++++ RECORDED DATA

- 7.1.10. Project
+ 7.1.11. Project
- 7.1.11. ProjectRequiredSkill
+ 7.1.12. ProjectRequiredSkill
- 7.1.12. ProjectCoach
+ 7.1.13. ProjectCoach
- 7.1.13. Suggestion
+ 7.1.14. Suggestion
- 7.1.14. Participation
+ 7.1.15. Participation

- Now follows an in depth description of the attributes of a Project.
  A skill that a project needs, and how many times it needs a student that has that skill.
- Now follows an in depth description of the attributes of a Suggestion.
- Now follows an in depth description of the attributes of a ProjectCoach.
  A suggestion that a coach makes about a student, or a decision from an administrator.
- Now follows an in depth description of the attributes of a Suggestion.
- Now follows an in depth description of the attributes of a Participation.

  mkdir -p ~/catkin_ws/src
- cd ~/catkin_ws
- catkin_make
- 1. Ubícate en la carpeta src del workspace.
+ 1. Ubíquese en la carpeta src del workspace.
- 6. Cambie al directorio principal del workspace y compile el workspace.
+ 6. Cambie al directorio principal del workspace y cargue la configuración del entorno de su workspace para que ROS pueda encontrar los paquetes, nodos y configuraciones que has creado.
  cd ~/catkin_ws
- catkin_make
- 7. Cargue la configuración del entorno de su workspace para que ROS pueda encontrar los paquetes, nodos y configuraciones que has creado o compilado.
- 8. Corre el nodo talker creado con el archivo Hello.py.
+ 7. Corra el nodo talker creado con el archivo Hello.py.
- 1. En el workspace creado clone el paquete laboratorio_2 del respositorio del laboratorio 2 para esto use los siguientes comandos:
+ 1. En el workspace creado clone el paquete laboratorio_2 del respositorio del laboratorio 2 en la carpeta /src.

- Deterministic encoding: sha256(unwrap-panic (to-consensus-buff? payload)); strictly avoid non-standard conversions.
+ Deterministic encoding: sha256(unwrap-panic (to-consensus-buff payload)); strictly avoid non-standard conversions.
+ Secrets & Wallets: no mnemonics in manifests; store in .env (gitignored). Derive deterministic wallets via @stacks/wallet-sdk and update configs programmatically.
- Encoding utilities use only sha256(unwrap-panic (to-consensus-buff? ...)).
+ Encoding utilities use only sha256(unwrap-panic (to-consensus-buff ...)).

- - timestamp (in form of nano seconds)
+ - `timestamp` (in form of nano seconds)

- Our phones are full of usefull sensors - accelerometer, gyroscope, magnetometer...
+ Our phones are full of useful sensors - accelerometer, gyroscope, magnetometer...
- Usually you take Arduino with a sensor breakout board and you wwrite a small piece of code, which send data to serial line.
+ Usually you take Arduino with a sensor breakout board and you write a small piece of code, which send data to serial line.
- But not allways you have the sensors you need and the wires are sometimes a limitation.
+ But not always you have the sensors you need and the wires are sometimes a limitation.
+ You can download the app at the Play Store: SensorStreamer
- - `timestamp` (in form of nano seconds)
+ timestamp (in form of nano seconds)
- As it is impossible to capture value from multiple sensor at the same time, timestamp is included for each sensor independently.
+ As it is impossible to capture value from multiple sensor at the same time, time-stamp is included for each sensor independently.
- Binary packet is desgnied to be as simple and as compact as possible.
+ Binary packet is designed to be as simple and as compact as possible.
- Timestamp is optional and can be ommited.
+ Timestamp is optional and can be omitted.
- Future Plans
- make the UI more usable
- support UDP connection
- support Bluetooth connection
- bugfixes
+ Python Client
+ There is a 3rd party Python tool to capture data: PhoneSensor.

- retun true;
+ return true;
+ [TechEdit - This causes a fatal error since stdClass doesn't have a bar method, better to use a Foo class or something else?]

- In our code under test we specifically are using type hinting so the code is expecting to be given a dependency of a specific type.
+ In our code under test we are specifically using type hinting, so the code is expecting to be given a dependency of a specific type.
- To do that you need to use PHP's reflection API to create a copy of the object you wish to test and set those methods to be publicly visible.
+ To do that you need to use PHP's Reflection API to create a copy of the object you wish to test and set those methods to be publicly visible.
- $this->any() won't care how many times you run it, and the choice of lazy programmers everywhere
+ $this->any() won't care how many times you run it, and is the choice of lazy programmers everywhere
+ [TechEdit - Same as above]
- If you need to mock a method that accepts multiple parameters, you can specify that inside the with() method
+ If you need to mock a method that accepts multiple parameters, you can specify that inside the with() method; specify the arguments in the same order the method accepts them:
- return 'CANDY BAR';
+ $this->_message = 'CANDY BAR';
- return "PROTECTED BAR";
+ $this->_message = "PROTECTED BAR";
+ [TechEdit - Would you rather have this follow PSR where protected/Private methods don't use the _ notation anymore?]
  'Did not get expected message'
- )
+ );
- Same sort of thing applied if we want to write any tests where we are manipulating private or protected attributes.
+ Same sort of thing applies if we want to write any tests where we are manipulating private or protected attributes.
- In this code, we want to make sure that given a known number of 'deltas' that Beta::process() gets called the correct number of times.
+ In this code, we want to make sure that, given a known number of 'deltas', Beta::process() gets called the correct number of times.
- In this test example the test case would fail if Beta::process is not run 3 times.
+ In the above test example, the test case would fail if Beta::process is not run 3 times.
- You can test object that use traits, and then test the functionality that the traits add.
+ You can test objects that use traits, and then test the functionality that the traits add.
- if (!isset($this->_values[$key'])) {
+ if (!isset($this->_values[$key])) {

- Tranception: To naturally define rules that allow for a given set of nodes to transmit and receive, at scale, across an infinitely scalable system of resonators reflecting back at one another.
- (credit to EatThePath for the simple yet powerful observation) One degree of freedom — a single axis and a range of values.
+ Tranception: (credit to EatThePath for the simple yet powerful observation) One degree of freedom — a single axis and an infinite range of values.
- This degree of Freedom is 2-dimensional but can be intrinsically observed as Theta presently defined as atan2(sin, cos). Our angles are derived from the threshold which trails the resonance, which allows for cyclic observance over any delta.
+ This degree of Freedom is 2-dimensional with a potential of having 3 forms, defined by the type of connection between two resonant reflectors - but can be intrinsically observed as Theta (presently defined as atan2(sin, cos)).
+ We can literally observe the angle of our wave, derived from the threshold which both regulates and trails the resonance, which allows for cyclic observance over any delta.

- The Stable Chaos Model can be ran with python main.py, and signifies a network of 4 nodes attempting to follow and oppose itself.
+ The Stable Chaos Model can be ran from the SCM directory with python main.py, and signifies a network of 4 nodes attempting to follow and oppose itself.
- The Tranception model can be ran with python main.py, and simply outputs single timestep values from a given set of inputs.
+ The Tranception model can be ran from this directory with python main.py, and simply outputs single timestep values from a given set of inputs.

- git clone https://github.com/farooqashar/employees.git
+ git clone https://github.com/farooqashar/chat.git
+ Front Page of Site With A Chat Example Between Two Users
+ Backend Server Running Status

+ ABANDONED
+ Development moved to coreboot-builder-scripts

++++++++

> **WORK REQUIRED**:
Copy the data above in its entirety, exactly as given.

> **EXERCISE RESPONSE**:
- 7.1.10. Project
+ 7.1.11. Project
- 7.1.11. ProjectRequiredSkill
+ 7.1.12. ProjectRequiredSkill
- 7.1.12. ProjectCoach
+ 7.1.13. ProjectCoach
- 7.1.13. Suggestion
+ 7.1.14. Suggestion
- 7.1.14. Participation
+ 7.1.15. Participation

- Now follows an in depth description of the attributes of a Project.
  A skill that a project needs, and how many times it needs a student that has that skill.
- Now follows an in depth description of the attributes of a Suggestion.
- Now follows an in depth description of the attributes of a ProjectCoach.
  A suggestion that a coach makes about a student, or a decision from an administrator.
- Now follows an in depth description of the attributes of a Suggestion.
- Now follows an in depth description of the attributes of a Participation.

  mkdir -p ~/catkin_ws/src
- cd ~/catkin_ws
- catkin_make
- 1. Ubícate en la carpeta src del workspace.
+ 1. Ubíquese en la carpeta src del workspace.
- 6. Cambie al directorio principal del workspace y compile el workspace.
+ 6. Cambie al directorio principal del workspace y cargue la configuración del entorno de su workspace para que ROS pueda encontrar los paquetes, nodos y configuraciones que has creado.
  cd ~/catkin_ws
- catkin_make
- 7. Cargue la configuración del entorno de su workspace para que ROS pueda encontrar los paquetes, nodos y configuraciones que has creado o compilado.
- 8. Corre el nodo talker creado con el archivo Hello.py.
+ 7. Corra el nodo talker creado con el archivo Hello.py.
- 1. En el workspace creado clone el paquete laboratorio_2 del respositorio del laboratorio 2 para esto use los siguientes comandos:
+ 1. En el workspace creado clone el paquete laboratorio_2 del respositorio del laboratorio 2 en la carpeta /src.

- Deterministic encoding: sha256(unwrap-panic (to-consensus-buff? payload)); strictly avoid non-standard conversions.
+ Deterministic encoding: sha256(unwrap-panic (to-consensus-buff payload)); strictly avoid non-standard conversions.
+ Secrets & Wallets: no mnemonics in manifests; store in .env (gitignored). Derive deterministic wallets via @stacks/wallet-sdk and update configs programmatically.
- Encoding utilities use only sha256(unwrap-panic (to-consensus-buff? ...)).
+ Encoding utilities use only sha256(unwrap-panic (to-consensus-buff ...)).

- - timestamp (in form of nano seconds)
+ - `timestamp` (in form of nano seconds)

- Our phones are full of usefull sensors - accelerometer, gyroscope, magnetometer...
+ Our phones are full of useful sensors - accelerometer, gyroscope, magnetometer...
- Usually you take Arduino with a sensor breakout board and you wwrite a small piece of code, which send data to serial line.
+ Usually you take Arduino with a sensor breakout board and you write a small piece of code, which send data to serial line.
- But not allways you have the sensors you need and the wires are sometimes a limitation.
+ But not always you have the sensors you need and the wires are sometimes a limitation.
+ You can download the app at the Play Store: SensorStreamer
- - `timestamp` (in form of nano seconds)
+ timestamp (in form of nano seconds)
- As it is impossible to capture value from multiple sensor at the same time, timestamp is included for each sensor independently.
+ As it is impossible to capture value from multiple sensor at the same time, time-stamp is included for each sensor independently.
- Binary packet is desgnied to be as simple and as compact as possible.
+ Binary packet is designed to be as simple and as compact as possible.
- Timestamp is optional and can be ommited.
+ Timestamp is optional and can be omitted.
- Future Plans
- make the UI more usable
- support UDP connection
- support Bluetooth connection
- bugfixes
+ Python Client
+ There is a 3rd party Python tool to capture data: PhoneSensor.

- retun true;
+ return true;
+ [TechEdit - This causes a fatal error since stdClass doesn't have a bar method, better to use a Foo class or something else?]

- In our code under test we specifically are using type hinting so the code is expecting to be given a dependency of a specific type.
+ In our code under test we are specifically using type hinting, so the code is expecting to be given a dependency of a specific type.
- To do that you need to use PHP's reflection API to create a copy of the object you wish to test and set those methods to be publicly visible.
+ To do that you need to use PHP's Reflection API to create a copy of the object you wish to test and set those methods to be publicly visible.
- $this->any() won't care how many times you run it, and the choice of lazy programmers everywhere
+ $this->any() won't care how many times you run it, and is the choice of lazy programmers everywhere
+ [TechEdit - Same as above]
- If you need to mock a method that accepts multiple parameters, you can specify that inside the with() method
+ If you need to mock a method that accepts multiple parameters, you can specify that inside the with() method; specify the arguments in the same order the method accepts them:
- return 'CANDY BAR';
+ $this->_message = 'CANDY BAR';
- return "PROTECTED BAR";
+ $this->_message = "PROTECTED BAR";
+ [TechEdit - Would you rather have this follow PSR where protected/Private methods don't use the _ notation anymore?]
  'Did not get expected message'
- )
+ );
- Same sort of thing applied if we want to write any tests where we are manipulating private or protected attributes.
+ Same sort of thing applies if we want to write any tests where we are manipulating private or protected attributes.
- In this code, we want to make sure that given a known number of 'deltas' that Beta::process() gets called the correct number of times.
+ In this code, we want to make sure that, given a known number of 'deltas', Beta::process() gets called the correct number of times.
- In this test example the test case would fail if Beta::process is not run 3 times.
+ In the above test example, the test case would fail if Beta::process is not run 3 times.
- You can test object that use traits, and then test the functionality that the traits add.
+ You can test objects that use traits, and then test the functionality that the traits add.
- if (!isset($this->_values[$key'])) {
+ if (!isset($this->_values[$key])) {

- Tranception: To naturally define rules that allow for a given set of nodes to transmit and receive, at scale, across an infinitely scalable system of resonators reflecting back at one another.
- (credit to EatThePath for the simple yet powerful observation) One degree of freedom — a single axis and a range of values.
+ Tranception: (credit to EatThePath for the simple yet powerful observation) One degree of freedom — a single axis and an infinite range of values.
- This degree of Freedom is 2-dimensional but can be intrinsically observed as Theta presently defined as atan2(sin, cos). Our angles are derived from the threshold which trails the resonance, which allows for cyclic observance over any delta.
+ This degree of Freedom is 2-dimensional with a potential of having 3 forms, defined by the type of connection between two resonant reflectors - but can be intrinsically observed as Theta (presently defined as atan2(sin, cos)).
+ We can literally observe the angle of our wave, derived from the threshold which both regulates and trails the resonance, which allows for cyclic observance over any delta.

- The Stable Chaos Model can be ran with python main.py, and signifies a network of 4 nodes attempting to follow and oppose itself.
+ The Stable Chaos Model can be ran from the SCM directory with python main.py, and signifies a network of 4 nodes attempting to follow and oppose itself.
- The Tranception model can be ran with python main.py, and simply outputs single timestep values from a given set of inputs.
+ The Tranception model can be ran from this directory with python main.py, and simply outputs single timestep values from a given set of inputs.

- git clone https://github.com/farooqashar/employees.git
+ git clone https://github.com/farooqashar/chat.git
+ Front Page of Site With A Chat Example Between Two Users
+ Backend Server Running Status

+ ABANDONED
+ Development moved to coreboot-builder-scripts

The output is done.